Returns a hash-ref of all features available to a customer/plan object, after consolidating features from inherited plans (recursively) and directly granted. Keys of this hash-ref will be the names of the features, values will either be 1 (for yes/no features), or a single-item array-ref with a name of a constraint (for constrained features).

UPGRADING FROM v0.2

Up to version 0.2, Abilities::Features required the plans and features attributes to return objects. While this made it easier to calculate available features, it made this system a bit less flexible.

In version 0.3, Abilities::Features changed the requirement such that both these attributes need to return strings (the names of the plans/features). If your implementation has granted plans and features stored in a database by names, this made life a bit easier for you. On other implementations, however, this has the potential of requiring you to write a bit more code. If that is the case, I apologize, but keep in mind that you can still store granted plans and features any way you want in a database (either by names or by references), just as long as you correctly provide plans and features.

Unfortunately, in both versions 0.3 and 0.4, I made a bit of a mess that rendered both versions unusable. While I documented the plans attribute as requiring plan names instead of plan objects, the actual implementation still required plan objects. This has now been fixed, but it also meant I had to add a new requirement: consuming classes now have to provide a method called get_plan() that takes the name of a plan and returns its object. This will probably means loading the plan from a database and blessing it into your plan class that also consumes this module.

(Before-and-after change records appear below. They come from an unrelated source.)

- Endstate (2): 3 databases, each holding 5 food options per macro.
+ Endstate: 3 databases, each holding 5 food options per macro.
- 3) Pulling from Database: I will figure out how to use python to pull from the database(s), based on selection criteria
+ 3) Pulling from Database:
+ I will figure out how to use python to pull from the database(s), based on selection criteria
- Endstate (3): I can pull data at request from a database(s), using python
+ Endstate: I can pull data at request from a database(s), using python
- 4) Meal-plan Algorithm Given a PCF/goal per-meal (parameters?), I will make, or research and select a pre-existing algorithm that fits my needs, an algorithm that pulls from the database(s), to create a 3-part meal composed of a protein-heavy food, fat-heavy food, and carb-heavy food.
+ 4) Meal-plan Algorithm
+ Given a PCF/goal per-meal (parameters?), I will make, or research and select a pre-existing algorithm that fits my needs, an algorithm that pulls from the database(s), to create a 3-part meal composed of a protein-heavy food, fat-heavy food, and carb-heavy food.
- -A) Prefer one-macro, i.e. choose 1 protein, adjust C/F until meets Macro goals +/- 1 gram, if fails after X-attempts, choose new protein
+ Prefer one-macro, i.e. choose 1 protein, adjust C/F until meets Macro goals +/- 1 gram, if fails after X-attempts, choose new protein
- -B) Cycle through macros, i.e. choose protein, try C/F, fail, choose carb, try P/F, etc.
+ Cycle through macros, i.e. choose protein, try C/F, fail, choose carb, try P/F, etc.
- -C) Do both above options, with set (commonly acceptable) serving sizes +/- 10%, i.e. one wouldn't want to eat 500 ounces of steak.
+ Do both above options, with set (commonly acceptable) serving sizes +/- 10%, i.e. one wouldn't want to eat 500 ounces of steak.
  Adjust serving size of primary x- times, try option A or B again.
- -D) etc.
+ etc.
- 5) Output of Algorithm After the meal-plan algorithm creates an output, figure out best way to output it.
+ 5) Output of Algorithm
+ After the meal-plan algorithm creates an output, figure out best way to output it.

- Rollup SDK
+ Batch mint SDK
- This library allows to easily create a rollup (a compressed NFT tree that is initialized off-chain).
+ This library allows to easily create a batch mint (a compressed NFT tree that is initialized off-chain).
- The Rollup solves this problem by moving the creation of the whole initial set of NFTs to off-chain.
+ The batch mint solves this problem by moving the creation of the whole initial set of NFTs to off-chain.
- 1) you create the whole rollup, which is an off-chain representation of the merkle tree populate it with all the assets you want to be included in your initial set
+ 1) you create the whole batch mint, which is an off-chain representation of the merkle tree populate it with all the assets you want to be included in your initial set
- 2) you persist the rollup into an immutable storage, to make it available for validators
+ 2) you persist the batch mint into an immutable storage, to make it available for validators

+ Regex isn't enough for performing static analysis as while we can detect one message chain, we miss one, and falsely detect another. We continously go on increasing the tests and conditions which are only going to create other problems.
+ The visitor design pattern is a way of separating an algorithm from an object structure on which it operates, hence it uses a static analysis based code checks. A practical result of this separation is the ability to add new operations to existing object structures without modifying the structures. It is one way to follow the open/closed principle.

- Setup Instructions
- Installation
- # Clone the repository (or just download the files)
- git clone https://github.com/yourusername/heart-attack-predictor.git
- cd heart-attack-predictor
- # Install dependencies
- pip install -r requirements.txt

I apologize for any inconvenience this might have caused.

AUTHOR

Ido Perlmuter, <ido at ido50 dot net>

BUGS

Please report any bugs or feature requests to bug-abilities at rt.cpan.org, or through the web interface at http://rt.cpan.org/NoAuth/ReportBug.html?Queue=Abilities. I will be notified, and then you'll automatically be notified of progress on your bug as I make changes.

SUPPORT

You can find documentation for this module with the perldoc command.

        perldoc Abilities::Features

You can also look for information at:

LICENSE AND COPYRIGHT

Copyright 2010-2013 Ido Perlmuter.

This program is free software; you can redistribute it and/or modify it under the terms of either: the GNU General Public License as published by the Free Software Foundation; or the Artistic License.